Duke Energy released this photo of construction of the Edwardsport plant in October 2011. The plant is expected to be in service next year. Photo provided by Duke Energy via Flickr.
Four environmental groups joined forces Thursday to say that Duke Energy customers shouldn't have to pay 14 percent rate hikes to cover the cost of plant under construction in Edwardsport.
The Sierra Club, Citizens Action Coalition, Save the Valley and Valley Watch released a report that says a settlement between Duke and the Indiana Office of Consumer Counselor—a state agency that represents customers—is a bad deal for ratepayers.
The environmental groups are parties to the Duke case but not the settlement, which would raise consumer's rates an additional 9 percent – on top of the 5 percent increase that state regulators already have approved.
"The settlement that the Indiana Utility Regulatory Commission is considering really is a sweetheart deal for Duke. It sweeps under the rug all those scandals and ethical clouds," said NachyKanfer, the Sierra Club's deputy director of the Beyond Coal campaign.
The settlement involves the controversial Edwardsport coal gasification plant, where costs have been skyrocketing. The proposal would establish a cap on ratepayers' costs for the construction of the plant at $2.6 billion, plus finance charges.
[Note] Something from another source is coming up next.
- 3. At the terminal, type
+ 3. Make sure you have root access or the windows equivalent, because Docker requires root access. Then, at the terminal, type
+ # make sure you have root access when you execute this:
Construction of the plant is now projected to cost about $3.5 billion – twice the original estimate.
Lou Middleton, spokesman for Duke Energy, said the company favors the settlement because rate hikes for consumers would likely reach 22 percent without the cap.
"We believe the settlement protects our customers from increases," Middleton said.
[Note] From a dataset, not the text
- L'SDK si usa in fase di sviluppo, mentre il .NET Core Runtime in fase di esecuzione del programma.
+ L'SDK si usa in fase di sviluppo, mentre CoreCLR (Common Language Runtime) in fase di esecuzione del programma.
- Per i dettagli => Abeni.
The case is pending with the IURC, which is not bound by a timetable or the decision. But Middleton said he hopes the case is resolved by the end of the year.
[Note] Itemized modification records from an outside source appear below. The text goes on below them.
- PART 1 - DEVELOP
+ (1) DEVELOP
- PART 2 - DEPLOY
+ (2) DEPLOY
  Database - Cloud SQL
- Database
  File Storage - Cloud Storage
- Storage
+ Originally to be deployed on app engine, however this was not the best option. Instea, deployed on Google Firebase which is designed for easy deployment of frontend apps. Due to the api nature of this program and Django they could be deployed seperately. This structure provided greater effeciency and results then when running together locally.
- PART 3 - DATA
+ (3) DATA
The environmental groups, though, are hoping for changes first.
Grant Smith, former executive director of Citizens Action Coalition, said that Duke has already received federal, state and local tax credits for the project and therefore shouldn't need so much money from rate hikes. The groups said the IURC—which oversees utility rates—should reject the settlement or modify it to their demands, which include taking into account that Duke failed to justify cost overruns.
And the report questioned whether the proposed cap would even serve its purpose.
"Though the settling parties called $2.595 billion a 'hard cap,' it is really more of a firm floor under costs that Duke wants to recover from customers," the report said. "According to the proposed settlement, that amount is operative only until the plant is put into service; after that, any additional costs incurred for repairs, for instance, would be eligible to be put into customers' electric rates the next time Duke files for a rate increase."
The Indiana Office of Consumer Counselor, which represents ratepayers with energy companies, said it is satisfied with the settlement, despite a warning that the Duke plant would cost more than estimated.
And Timothy Stewart, counsel for the Duke Energy Industrial Group, which includes six of the utility's large industrial customers and is also a party to the settlement, said it will be good for all customers.
"Approximately 88 percent of the construction costs above the amount the IURC approved in 2009 will be borne by Duke's shareholders," said Timothy Stewart, counsel for the Duke Energy Indiana Industrial Group. "This is a significant benefit to all ratepayers."
Tim Grimes is a reporter for TheStatehouseFile.com, a news service powered by Franklin College journalism students and faculty.